Wikimedia Engineering/Report/2014/April
Engineering metrics in April:
- 158 unique committers contributed patchsets of code to MediaWiki.
- The total number of unresolved commits went from around 1315 to about 1305.
- About 30 shell requests were processed.
Major news in April include:
- the change of format of MediaWiki localization files from PHP to JSON, and the associated modernization of the LocalisationUpdate extension;
- the move of Wikimedia Labs to a new data center;
- the “Heartbleed” security vulnerability and how the Wikimedia Foundation's team responded to it;
- an explanation of how the Mobile team uses Trello to plan their development sprints;
- a project report on a grant to create "gadgets" for VisualEditor.
Note: We're also providing a shorter, simpler and translatable version of this report that does not assume specialized technical knowledge.
Upcoming events
editThere are many opportunities for you to get involved and contribute to MediaWiki and technical activities to improve Wikimedia sites, both for coders and contributors with other talents.
For a more complete and up-to-date list, check out the Project:Calendar.
Date | Type | Event | Contact |
---|---|---|---|
9 May 2014–11 May 2014 | Zürich Hackathon 2014 (Zürich, Switzerland) | Manuel Schneider | |
14 May 2014 | Moving to Phabricator (Latest news after Hackathon); 18:00-19:00UTC in #wikimedia-office on IRC | Andre Klapper | |
15 May 2014 | Tech Talk: Elasticsearch at 19:00 UTC | Nik Everett | |
19 May 2014 | Performance guidelines at 19:00 UTC in #mediawiki connect | Sumana Harihareswara | |
21 May 2014 | Language Engineering monthly office hour | Runa Bhattacharjee | |
21 May 2014 | Making Wikipedia Fast (San Francisco, USA) Video: Google+ - YouTube. Questions at #wikimedia-dev connect | Ori Livneh, Aaron Schulz | |
21 May 2014–23 May 2014 | SMWCon Spring 2014 (Montreal, Canada) | Conference talk | |
30 May 2014–1 June 2014 | WikiConference USA (New York, USA) | wikicon@wikimedianyc.org |
Personnel
editAre you looking to work for Wikimedia? We have a lot of hiring coming up, and we really love talking to active community members about these roles.
- VP of Engineering
- ScrumMaster
- Software Engineer - VisualEditor Team
- Software Engineer - Fundraising Team
- Software Engineer - Internationalization
- Software Engineer (Partners)
- QA Tester
- Research Analyst - Fundraising
- Product Manager - Language Engineering
- Operations Security Engineer
- Data Center Engineer (Contractor)
Announcements
edit- Giuseppe Lavagetto joined the Operations team as Operations Engineer (announcement).
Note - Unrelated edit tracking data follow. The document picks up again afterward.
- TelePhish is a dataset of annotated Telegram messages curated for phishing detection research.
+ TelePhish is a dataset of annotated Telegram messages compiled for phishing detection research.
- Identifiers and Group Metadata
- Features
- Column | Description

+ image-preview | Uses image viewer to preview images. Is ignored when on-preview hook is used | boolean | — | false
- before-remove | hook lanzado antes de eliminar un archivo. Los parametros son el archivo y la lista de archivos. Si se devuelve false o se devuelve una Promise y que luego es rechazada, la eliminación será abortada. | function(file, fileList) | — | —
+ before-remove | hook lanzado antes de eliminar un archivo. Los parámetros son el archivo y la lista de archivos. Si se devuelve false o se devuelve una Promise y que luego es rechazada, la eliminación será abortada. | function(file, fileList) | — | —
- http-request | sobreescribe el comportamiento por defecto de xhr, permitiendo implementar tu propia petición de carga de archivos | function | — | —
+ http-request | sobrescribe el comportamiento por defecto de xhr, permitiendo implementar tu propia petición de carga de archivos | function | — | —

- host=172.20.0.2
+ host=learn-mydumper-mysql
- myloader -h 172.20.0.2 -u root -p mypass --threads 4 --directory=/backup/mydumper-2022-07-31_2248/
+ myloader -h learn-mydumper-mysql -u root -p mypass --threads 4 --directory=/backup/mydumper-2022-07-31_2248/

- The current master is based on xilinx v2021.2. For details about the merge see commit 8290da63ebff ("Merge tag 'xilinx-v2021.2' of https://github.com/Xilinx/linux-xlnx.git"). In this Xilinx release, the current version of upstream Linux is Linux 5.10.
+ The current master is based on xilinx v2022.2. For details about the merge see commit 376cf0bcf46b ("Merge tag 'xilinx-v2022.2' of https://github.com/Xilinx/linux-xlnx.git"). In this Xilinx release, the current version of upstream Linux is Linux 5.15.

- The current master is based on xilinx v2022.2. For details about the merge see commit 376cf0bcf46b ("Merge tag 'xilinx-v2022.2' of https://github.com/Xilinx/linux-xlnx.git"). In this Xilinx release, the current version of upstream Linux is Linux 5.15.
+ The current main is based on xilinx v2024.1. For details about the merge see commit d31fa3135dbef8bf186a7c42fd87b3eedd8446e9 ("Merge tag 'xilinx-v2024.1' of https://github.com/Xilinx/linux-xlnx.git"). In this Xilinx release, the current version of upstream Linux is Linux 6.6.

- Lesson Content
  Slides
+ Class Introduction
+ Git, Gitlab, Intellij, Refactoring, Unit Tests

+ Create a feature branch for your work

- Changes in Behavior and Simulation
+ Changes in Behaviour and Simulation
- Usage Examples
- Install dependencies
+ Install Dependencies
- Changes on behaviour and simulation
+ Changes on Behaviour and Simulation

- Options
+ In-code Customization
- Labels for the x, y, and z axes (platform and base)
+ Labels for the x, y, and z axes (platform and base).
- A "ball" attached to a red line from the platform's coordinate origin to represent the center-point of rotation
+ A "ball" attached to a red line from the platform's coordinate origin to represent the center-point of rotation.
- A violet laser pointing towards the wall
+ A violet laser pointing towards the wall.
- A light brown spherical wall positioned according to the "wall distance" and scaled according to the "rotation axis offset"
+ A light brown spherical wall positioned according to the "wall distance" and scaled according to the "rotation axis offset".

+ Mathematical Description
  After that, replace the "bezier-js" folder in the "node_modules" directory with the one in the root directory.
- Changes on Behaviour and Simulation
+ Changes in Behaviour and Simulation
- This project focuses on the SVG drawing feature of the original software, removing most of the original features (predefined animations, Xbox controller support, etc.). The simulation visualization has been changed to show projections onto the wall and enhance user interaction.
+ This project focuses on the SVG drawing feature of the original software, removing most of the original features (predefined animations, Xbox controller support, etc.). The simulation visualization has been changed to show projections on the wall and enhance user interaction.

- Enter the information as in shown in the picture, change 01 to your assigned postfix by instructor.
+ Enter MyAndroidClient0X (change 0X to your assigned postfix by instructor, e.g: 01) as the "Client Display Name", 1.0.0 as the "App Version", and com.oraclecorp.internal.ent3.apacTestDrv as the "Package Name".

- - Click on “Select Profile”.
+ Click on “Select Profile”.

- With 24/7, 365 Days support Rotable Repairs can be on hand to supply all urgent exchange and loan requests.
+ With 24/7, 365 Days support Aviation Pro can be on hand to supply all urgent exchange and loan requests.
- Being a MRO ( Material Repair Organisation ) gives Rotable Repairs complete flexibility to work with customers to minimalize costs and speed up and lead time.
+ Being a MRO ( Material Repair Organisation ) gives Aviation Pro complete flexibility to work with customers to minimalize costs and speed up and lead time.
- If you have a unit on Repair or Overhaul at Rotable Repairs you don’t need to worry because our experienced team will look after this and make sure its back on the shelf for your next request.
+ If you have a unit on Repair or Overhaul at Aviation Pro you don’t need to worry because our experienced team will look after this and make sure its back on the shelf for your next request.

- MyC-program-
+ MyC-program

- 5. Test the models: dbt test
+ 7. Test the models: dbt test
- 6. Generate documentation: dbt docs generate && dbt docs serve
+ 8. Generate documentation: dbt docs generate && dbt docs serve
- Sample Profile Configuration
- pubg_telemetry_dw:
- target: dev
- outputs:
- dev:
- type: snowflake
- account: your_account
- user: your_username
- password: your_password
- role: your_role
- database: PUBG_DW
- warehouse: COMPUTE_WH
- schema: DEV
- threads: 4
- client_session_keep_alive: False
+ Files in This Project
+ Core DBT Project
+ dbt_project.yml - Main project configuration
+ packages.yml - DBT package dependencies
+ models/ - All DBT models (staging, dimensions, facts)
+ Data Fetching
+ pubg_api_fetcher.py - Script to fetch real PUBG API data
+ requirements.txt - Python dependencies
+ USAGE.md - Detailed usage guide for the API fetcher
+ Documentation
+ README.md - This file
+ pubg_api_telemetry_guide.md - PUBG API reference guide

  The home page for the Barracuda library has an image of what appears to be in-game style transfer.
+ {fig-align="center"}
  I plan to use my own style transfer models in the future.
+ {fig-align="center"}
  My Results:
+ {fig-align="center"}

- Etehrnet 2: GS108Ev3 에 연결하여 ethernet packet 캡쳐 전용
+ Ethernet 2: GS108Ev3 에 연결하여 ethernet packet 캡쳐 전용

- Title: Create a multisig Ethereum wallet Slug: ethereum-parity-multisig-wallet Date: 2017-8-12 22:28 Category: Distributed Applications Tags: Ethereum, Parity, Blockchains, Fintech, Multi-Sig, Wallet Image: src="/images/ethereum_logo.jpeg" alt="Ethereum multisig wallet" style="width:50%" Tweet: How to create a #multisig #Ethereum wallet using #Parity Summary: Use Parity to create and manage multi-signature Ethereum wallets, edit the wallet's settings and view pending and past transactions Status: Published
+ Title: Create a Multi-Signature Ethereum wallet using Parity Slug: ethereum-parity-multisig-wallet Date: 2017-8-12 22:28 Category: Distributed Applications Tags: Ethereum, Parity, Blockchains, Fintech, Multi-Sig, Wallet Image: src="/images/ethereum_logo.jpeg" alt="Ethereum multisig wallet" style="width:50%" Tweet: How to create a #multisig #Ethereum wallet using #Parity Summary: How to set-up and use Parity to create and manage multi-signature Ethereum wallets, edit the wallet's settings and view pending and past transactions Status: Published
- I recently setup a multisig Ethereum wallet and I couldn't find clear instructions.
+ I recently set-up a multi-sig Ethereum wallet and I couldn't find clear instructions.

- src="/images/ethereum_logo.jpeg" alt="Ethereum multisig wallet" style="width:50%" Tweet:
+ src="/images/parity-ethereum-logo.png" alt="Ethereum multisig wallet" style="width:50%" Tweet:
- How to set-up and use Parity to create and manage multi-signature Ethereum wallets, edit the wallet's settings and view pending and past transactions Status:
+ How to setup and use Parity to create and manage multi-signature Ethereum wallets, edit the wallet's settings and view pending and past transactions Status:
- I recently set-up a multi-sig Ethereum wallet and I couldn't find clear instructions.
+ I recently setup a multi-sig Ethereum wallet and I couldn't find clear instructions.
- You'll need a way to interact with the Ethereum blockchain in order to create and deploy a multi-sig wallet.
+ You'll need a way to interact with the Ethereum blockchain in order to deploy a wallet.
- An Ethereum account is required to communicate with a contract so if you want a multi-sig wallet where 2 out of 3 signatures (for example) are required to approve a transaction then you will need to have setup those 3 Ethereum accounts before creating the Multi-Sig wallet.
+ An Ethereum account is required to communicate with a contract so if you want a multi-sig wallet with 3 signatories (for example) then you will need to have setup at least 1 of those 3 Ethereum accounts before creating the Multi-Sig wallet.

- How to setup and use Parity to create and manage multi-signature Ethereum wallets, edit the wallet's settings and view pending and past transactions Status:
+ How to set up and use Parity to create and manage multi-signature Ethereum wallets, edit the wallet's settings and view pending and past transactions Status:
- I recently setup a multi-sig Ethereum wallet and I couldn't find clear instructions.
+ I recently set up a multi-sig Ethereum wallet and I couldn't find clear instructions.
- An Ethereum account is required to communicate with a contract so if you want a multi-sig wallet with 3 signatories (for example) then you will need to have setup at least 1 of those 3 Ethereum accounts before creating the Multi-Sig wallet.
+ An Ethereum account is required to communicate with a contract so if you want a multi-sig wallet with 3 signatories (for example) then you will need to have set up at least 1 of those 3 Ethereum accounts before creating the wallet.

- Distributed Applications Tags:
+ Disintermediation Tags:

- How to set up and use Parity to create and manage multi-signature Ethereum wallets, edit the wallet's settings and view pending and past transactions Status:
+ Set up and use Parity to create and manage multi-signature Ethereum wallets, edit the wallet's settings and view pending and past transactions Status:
- Aaron Schulz is now Senior Performance Engineer (announcement).
- Dmitry Brant joined the the Mobile App Team as Software Developer (announcement).
- Danny Horn joined the Product Development team as Product Manager (announcement).
Technical Operations
edit- The Wikimedia Foundation has chosen a winning RFP bid, a contract has been executed and implementation is underway. A public announcement is being prepared in the upcoming week.
Wikimedia Labs
Labs metrics in April:
- Number of projects: 153
- Number of instances: 345
- Amount of RAM in use (in MBs): 1,454,592
- Amount of allocated storage (in GBs): 16,515
- Number of virtual CPUs in use: 716
- Number of users: 3,064
- The migration of Labs and Tool Labs to the Ashburn data center is complete, and most of the hardware in Tampa has been shut down and packed up for shipping to the new (to be announced) data center.
- Post-migration, many projects which had public IPs are now relying on the internal Labs web proxy instead. That has caused a few unexpected bugs in project web access, but provides several benefits including HTTPS access and increased user data privacy.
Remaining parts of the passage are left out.